Bankers and financial experts have voiced concern over the unchecked spread of the so-called cryptocurrency, and JP Morgan Chase chief executive Jamie Dimon has come down heavily on bitcoin at various conferences in York, calling the cryptocurrency ''a fraud'' and ''worse than tulip bulbs.''

But, according to Jonathan Shieber's article in `Tech Crunch', this scepticism by one of Wall Street's titans, as also in offices of top financial services companies, is perhaps the ''strongest case for bitcoin's lasting importance.''

He points out that Dimon's firm is one of the chief architects of the global financial crisis that led to the interest in the cryptocurrency in the first place.
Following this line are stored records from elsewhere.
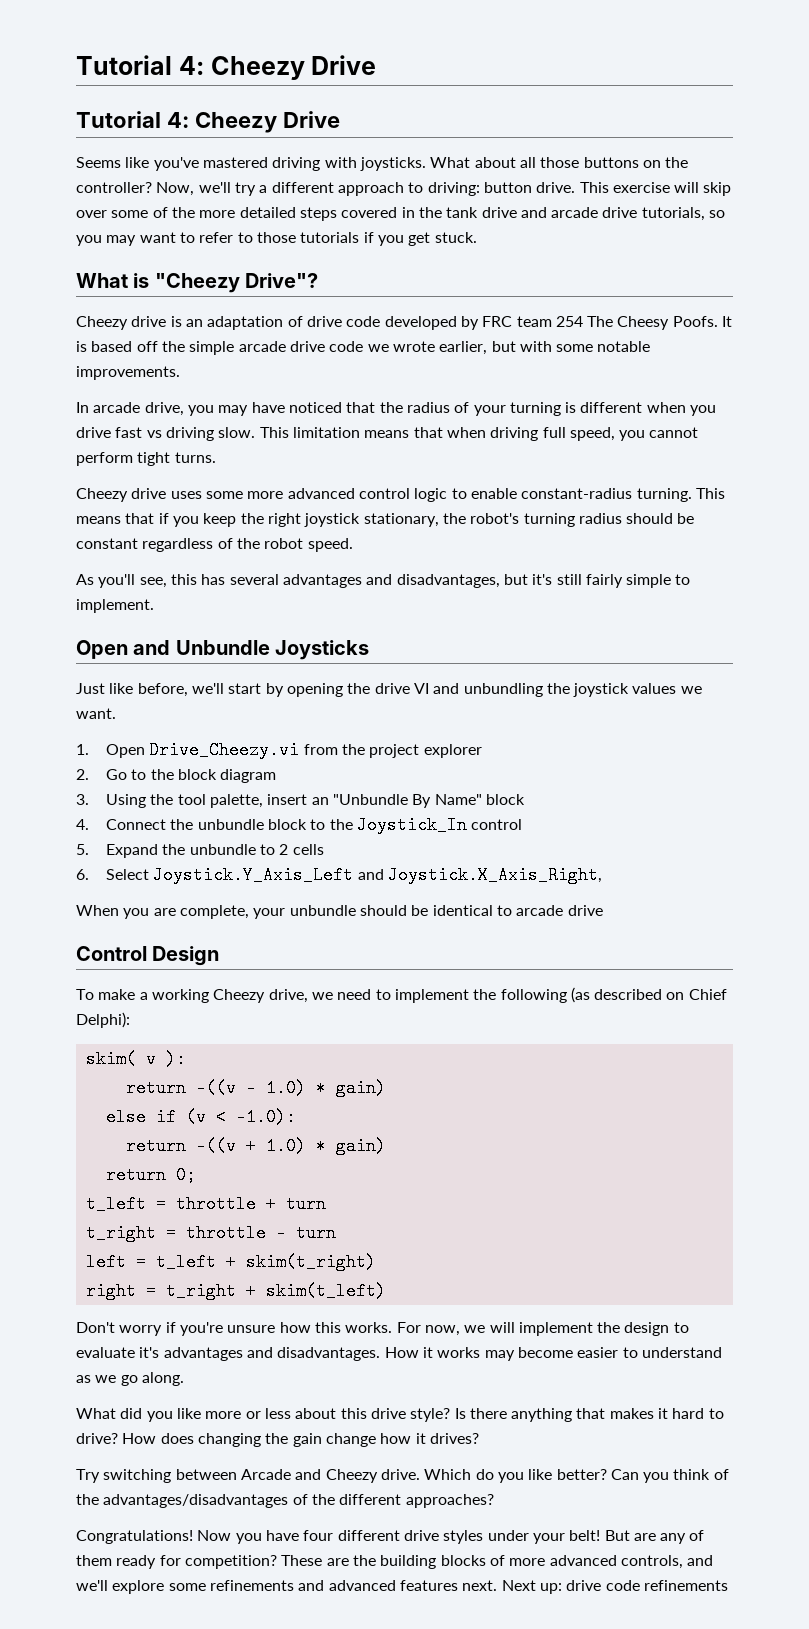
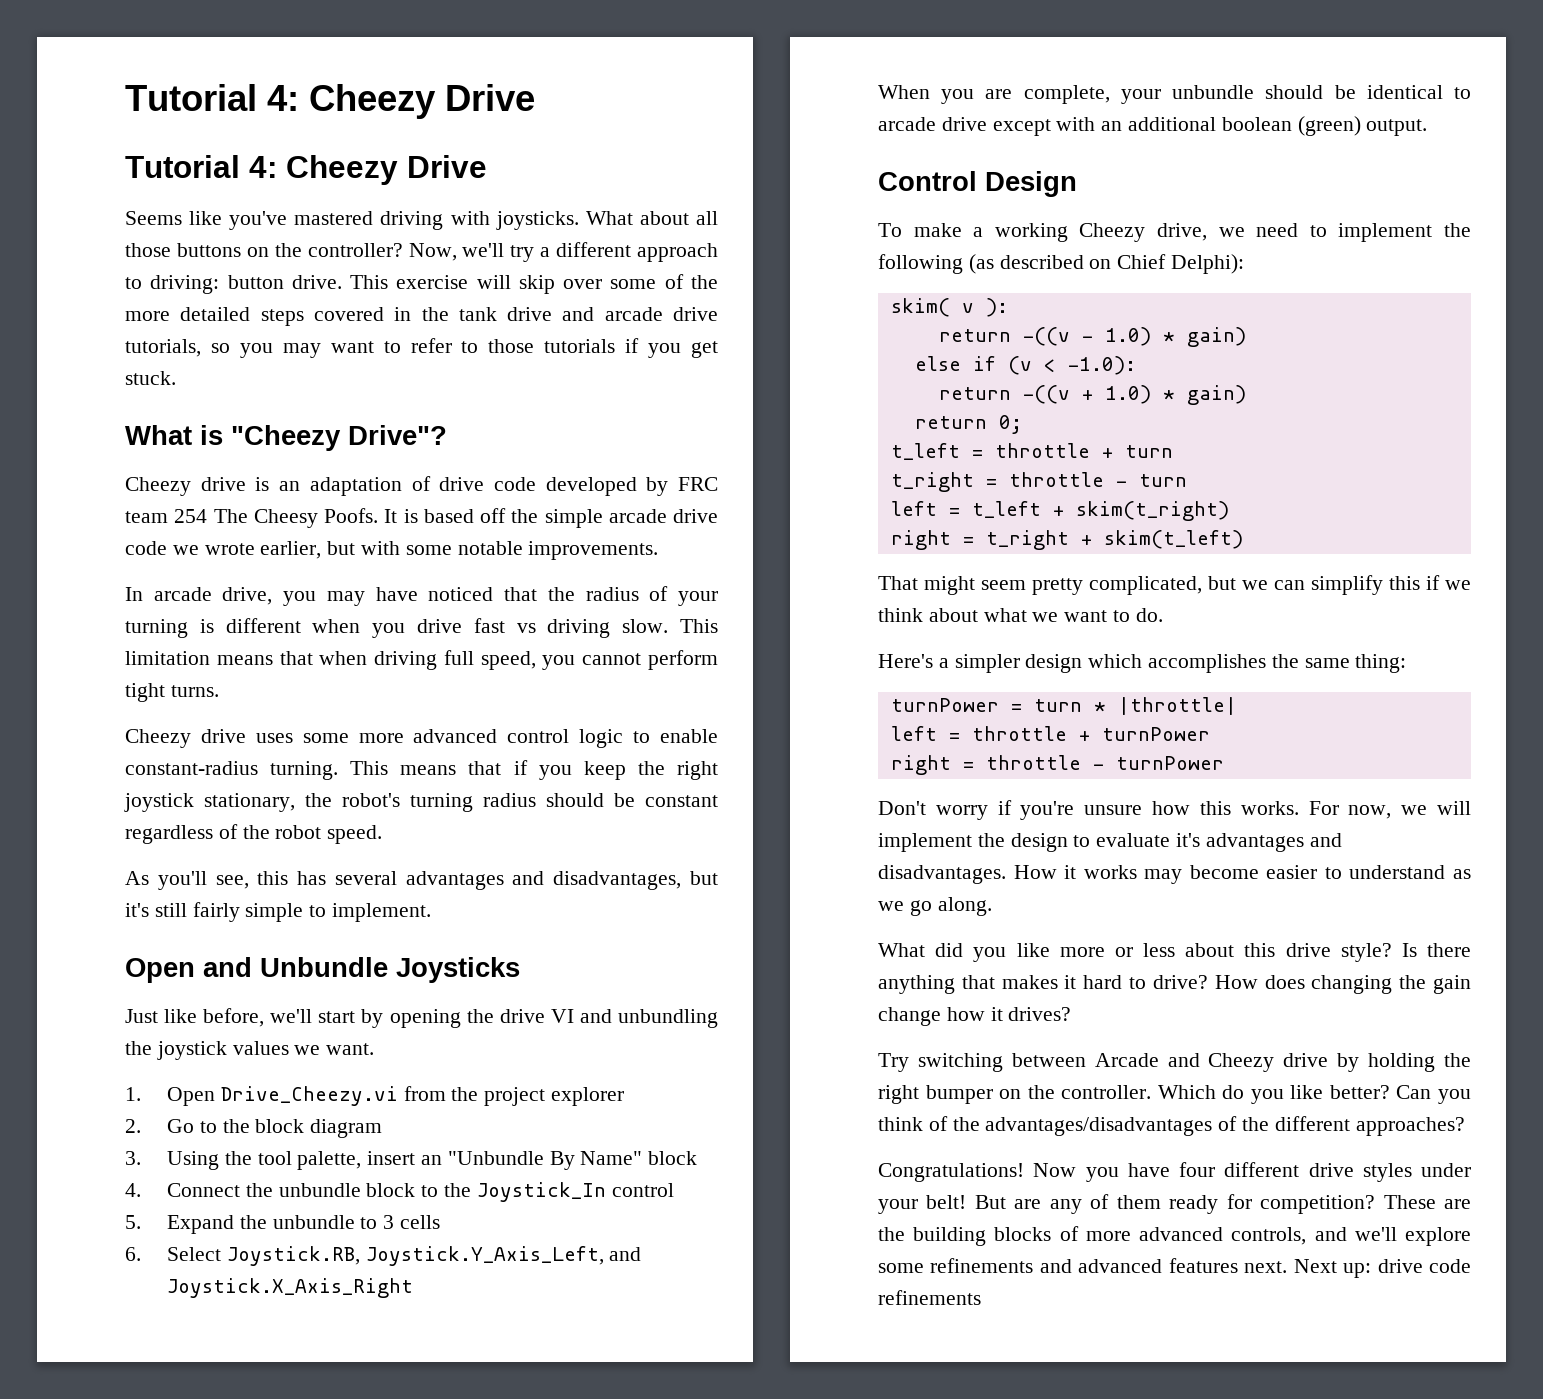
- 5. Expand the unbundle to 2 cells
+ 5. Expand the unbundle to 3 cells
- 6. Select Joystick.Y_Axis_Left and Joystick.X_Axis_Right,
+ 6. Select Joystick.RB, Joystick.Y_Axis_Left, and Joystick.X_Axis_Right
- When you are complete, your unbundle should be identical to arcade drive
+ When you are complete, your unbundle should be identical to arcade drive except with an additional boolean (green) output.
+ That might seem pretty complicated, but we can simplify this if we think about what we want to do.
+ Here's a simpler design which accomplishes the same thing:
+ turnPower = turn * |throttle|
+ left = throttle + turnPower
+ right = throttle - turnPower
- Try switching between Arcade and Cheezy drive.
+ Try switching between Arcade and Cheezy drive by holding the right bumper on the controller.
He writes without Jamie Dimon, there would be no need for it and in some ways he is right to fear its rise.

It was revealed in a Vanity Fair piece last week that JPMorgan Chase paid out $13 billion to the US government because of its role in the financial crisis and the mortgage security fiasco that almost destroyed the US economy.

Meanwhile, Dimon told the Delivering Alpha conference presented by CNBC and Institutional Investor, "It's just not a real thing, eventually it will be closed.''

He joked that even his daughter bought some bitcoin, in a bid to profit from a trend that has seen it soar more than 300 per cent this year.

"I'm not saying 'go short bitcoin and sell $100,000 of bitcoin before it goes down," he said. "This is not advice of what to do. My daughter bought bitcoin, it went up and now she thinks she's a genius."

"It's worse than tulip bulbs. It won't end well. Someone is going to get killed," Dimon said at a banking industry conference organised by Barclays. "Currencies have legal support. It will blow up."

According to commentators, Dimon's criticism comes at a time when several well-known figures on Wall Street are seen to embrace the cryptocurrency. Fundstrat's Tom Lee said he expected bitcoin to surge to $6,000 next year and value investor Bill Miller reportedly owns bitcoin.